Morphological stability analysis of partial wetting

We develop a macroscopic static theory of the morphological stability of partial wetting. The system we studied consist of a smooth horizontal solid surface and some non-volatile liquid on it. A necessary condition for the stable equilibrium of such systems is known as the Young condition on the contact angle made at the contact line where the free surface of liquid meets the solid surface. But this condition is local and is not sufficient for the stability. We present a formulation for studying the stability of systems which satisfy the Young condition. Then we apply this to several morphologies of wetting. We find that there are at least two fundamental morphologies that we call a hole and a ridge, which are thermodynamically unstable against certain infinitesimal deformations of the contact lines. The hole type instability has also been found recently D. J. Srolovitz and S. A. Safran, J. Appl.

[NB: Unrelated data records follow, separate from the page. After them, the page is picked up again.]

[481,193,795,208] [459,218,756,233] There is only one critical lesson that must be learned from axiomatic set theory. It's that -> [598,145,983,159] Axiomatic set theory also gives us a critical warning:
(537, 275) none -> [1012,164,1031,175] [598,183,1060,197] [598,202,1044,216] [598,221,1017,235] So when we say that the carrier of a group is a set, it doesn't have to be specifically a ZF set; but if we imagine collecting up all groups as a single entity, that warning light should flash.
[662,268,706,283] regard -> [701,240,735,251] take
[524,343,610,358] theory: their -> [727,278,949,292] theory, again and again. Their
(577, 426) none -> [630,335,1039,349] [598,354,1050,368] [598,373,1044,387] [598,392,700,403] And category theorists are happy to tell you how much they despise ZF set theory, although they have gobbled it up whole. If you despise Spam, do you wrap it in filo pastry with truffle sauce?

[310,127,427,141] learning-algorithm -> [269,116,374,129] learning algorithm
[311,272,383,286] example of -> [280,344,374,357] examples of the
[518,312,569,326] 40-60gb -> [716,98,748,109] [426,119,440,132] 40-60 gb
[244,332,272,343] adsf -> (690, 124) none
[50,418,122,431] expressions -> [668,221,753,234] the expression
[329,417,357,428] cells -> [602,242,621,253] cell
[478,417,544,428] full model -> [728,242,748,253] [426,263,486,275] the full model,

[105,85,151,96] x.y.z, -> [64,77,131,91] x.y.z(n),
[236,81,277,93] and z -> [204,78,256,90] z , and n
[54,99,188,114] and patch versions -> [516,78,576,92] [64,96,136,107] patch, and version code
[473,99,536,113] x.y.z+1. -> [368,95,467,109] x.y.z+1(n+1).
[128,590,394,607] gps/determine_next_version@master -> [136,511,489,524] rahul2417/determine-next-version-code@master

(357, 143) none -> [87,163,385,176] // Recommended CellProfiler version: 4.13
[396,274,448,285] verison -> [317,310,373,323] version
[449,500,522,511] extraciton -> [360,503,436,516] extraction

Phyys., 60 (1986), 1]. We also derived a reduced expression for the wetting energy as a functional of the contact line positions under the assumption of almost flat free surface of the liquid. This serves us to understand the characteristic length scale which appears in the ridge type instability. Besides these instabilities there is another category of morphological instability in which the system becomes unstable against an infinitesimal deformation of the free surface of liquid. We show this by an illustrating example in which the instability is described as the so-called tangent bifureation in nonlinear systems.